Als der einst so berühmte Doktor Theophrastus Paracelsus 
                    noch ein Student war, hatte er ein gar seltsames Erlebnis. 
                    Er ging eines Tages in einem Walde spazieren und sammelte 
                    allerlei heilbringende Pflanzen und Kräuter. Ermüdet setzte 
                    er sich unter einer mächtigen Tanne nieder, um auszuruhen. 
                    Plötzlich hörte er in seiner Nähe ein Stöhnen und Klagen, 
                    und eine herzzerreißende Stimme rief: "Hilf mir! Ach hilf 
                    mir!"
                    
                    Theophrastus sprang auf, sah rings um sich, konnte aber den 
                    Rufenden nicht entdecken. "Wie kann ich dir denn helfen, 
                    wenn ich dich nicht sehe und nicht weiß, wer du bist und wo 
                    du steckst?" sagte Paracelsus unwillig. "Ich bin", 
                    antwortete die unbekannte Stimme, "der Böse, und ein 
                    Geisterbanner hat mich in ein Loch dieses Stammes 
                    hineingezwängt und ein Zäpflein davor geschlagen, so dass 
                    ich nicht heraus kann. Ach, befreie mich, sonst muss ich bis 
                    an den Jüngsten Tag in diesem dunklen Gefängnisse 
                    schmachten!"
                    
                    "Von mir aus kannst du eine Ewigkeit in dem Stamme 
                    eingeschlossen bleiben, wenigstens richtest du auf der Welt 
                    nicht mehr soviel Unheil an wie bisher."
                    
                    "Befreie mich! Ach, befreie mich! Ich gebe dir alles, was du 
                    nur verlangst", jammerte ängstlich der Böse. "Ich erfülle 
                    dir alle deine Wünsche, und du musst mir dafür nicht einmal 
                    deine Seele verschreiben."
                    
                    "Das ist einmal ein vernünftiges Wort", erwiderte 
                    Paracelsus. "Höre also, was ich verlange: Erstens wünsche 
                    ich eine Arznei, mit der ich alle Krankheiten heilen kann, 
                    zweitens eine Tinktur, womit ich alles, was ich will, zu 
                    Gold verwandeln kann."
                    
                    "Gut, deine Wünsche sind erfüllt", sagte der Teufel.
                    
                    Paracelsus nahm sein Messer aus der Tasche und kratzte so 
                    lange um das Zäpfchen herum, bis er es leicht herausziehen 
                    konnte. Kaum war es aus dem Stamme, so kroch aus dem Loche 
                    eine kohlschwarze Spinne, die sich im Augenblicke in einen 
                    großen, hageren Mann mit rotem Mantel, Degen und roter 
                    Hahnenfeder verwandelte.
                    
                    "Komm mit mir!" rief der Teufel mit grinsender 
                    Freundlichkeit.
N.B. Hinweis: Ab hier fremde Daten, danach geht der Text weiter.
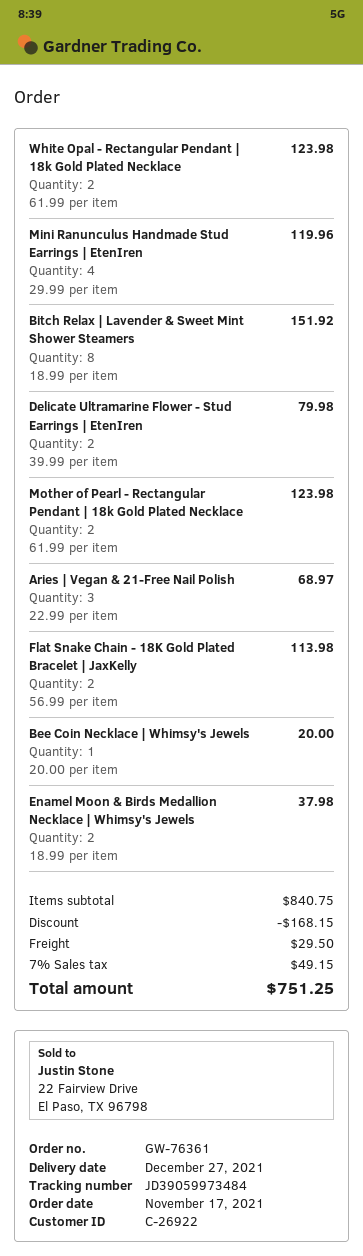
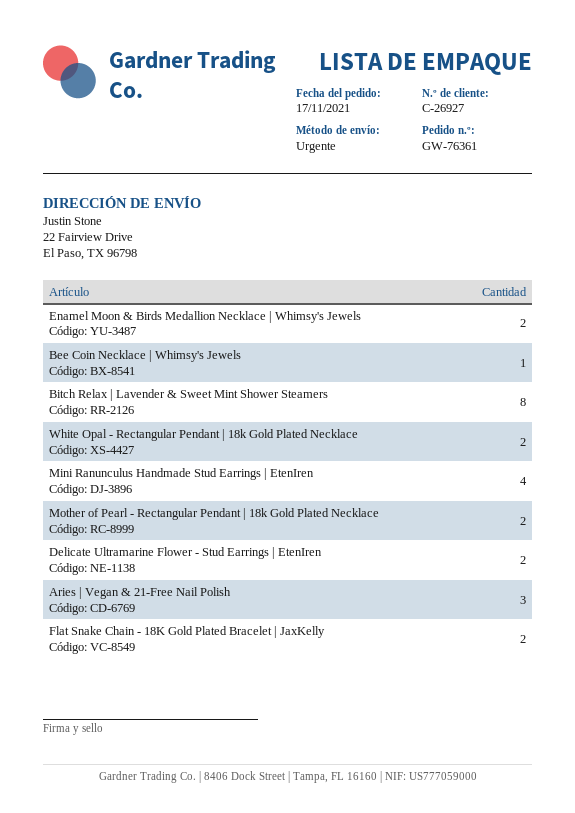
customer number: C-26922 -> C-26927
Theophrastus folgte der Aufforderung. Bei 
                    einem Felsen hielt der Böse an und schlug mit seinem Degen 
                    heftig an denselben.
                    
                    Das Gestein spaltete sich augenblicklich, der Teufel ging 
                    durch die klaffende Öffnung hinein und erschien bald wieder, 
                    in jeder Hand ein Fläschchen haltend: "Hier", sagte er, 
                    "diese gelbe Flüssigkeit ist die Goldtinktur, diese in 
                    meiner linken Hand ist die Wunderarznei; beide Fläschchen 
                    werden zeitlebens nicht leer, wenn du auch noch soviel von 
                    den Flüssigkeiten verbrauchst." Er reichte dieselben dem 
                    Theophrastus, dann sprach er: "Jetzt habe ich aber noch ein 
                    Geschäft abzumachen, ich hole mir den Geisterbanner, der 
                    keinen Ahnung hat, dass ich wieder los bin."
                    
                    Sie gingen nun wieder zurück und gelangten zu der Tanne, wo 
                    der Teufel vor kurzem noch stak.
                    
                    Paracelsus, den der Geisterbanner dauerte, dachte nach, wie 
                    er denselben den Klauen des Teufels entreißen könne; in 
                    kurzer Zeit war der Plan hiezu ersonnen.
                    
                    Er gedachte der Eitelkeit des Teufels zu schmeicheln und ihn 
                    dadurch zu überlisten. "Es ist doch wunderbar", so nahm er 
                    das Wort, "dass Ihr Euch in so ein kleines Tier, wie es eine 
                    Spinne ist, verwandeln könnt; das ist ein wahres 
                    Meisterstück, das Euch so schnell niemand nachtut. Hätte ich 
                    es nicht mit meinen eigenen Augen gesehen, ich würde nicht 
                    glauben, dass so etwas möglich sei. Man nennt Euch wirklich 
                    mit Recht den Meister der Schwarzkünste."
                    
                    Der Teufel ging in die Falle und rief geschmeichelt: "Es 
                    gibt wahrlich nichts Leichteres, als sich in ein kleines 
                    Tier zu verwandeln; mich kostet es gar keine Mühe, es ist 
                    mir reiner Spaß; ich tu' es, so oft du willst."
                    
                    "O ich bitte Euch! Zeigt mir nur einmal noch dieses 
                    Kunststück", drängte Paracelsus.
                    
                    "Sehr gerne, da schau!" - Im Nu war er die schwarze Spinne 
                    und kroch an dem Baum hinan in das Loch.
                    
                    Schnell sprang Theophrastus hinzu, steckte das Zäpflein vor 
                    das Loch, schlug es fest in den Stamm und schnitt ein Kreuz 
                    in dasselbe. Der dumme Teufel war nun wieder gefangen, das 
                    eingeschnittene Kreuz aber verhinderte ihn, auch nur einen 
                    Laut der Klage auszustoßen, und wenn der Blitz den Baum 
                    nicht etwa gespalten hat, so sitzt er heute noch darinnen.
                    
                    Paracelsus aber ging vergnügt von dannen, da er dem Teufel 
                    ein Schnippchen geschlagen hatte. Er wurde später einer der 
                    berühmtesten Ärzte und hat durch seine Wundertinktur viele 
                    Kranke und durch sein Goldwasser viele Arme geheilt.
                    
                    Quelle: Die schönsten Sagen aus Wien, o. A., o. J., 
                    Seite 272.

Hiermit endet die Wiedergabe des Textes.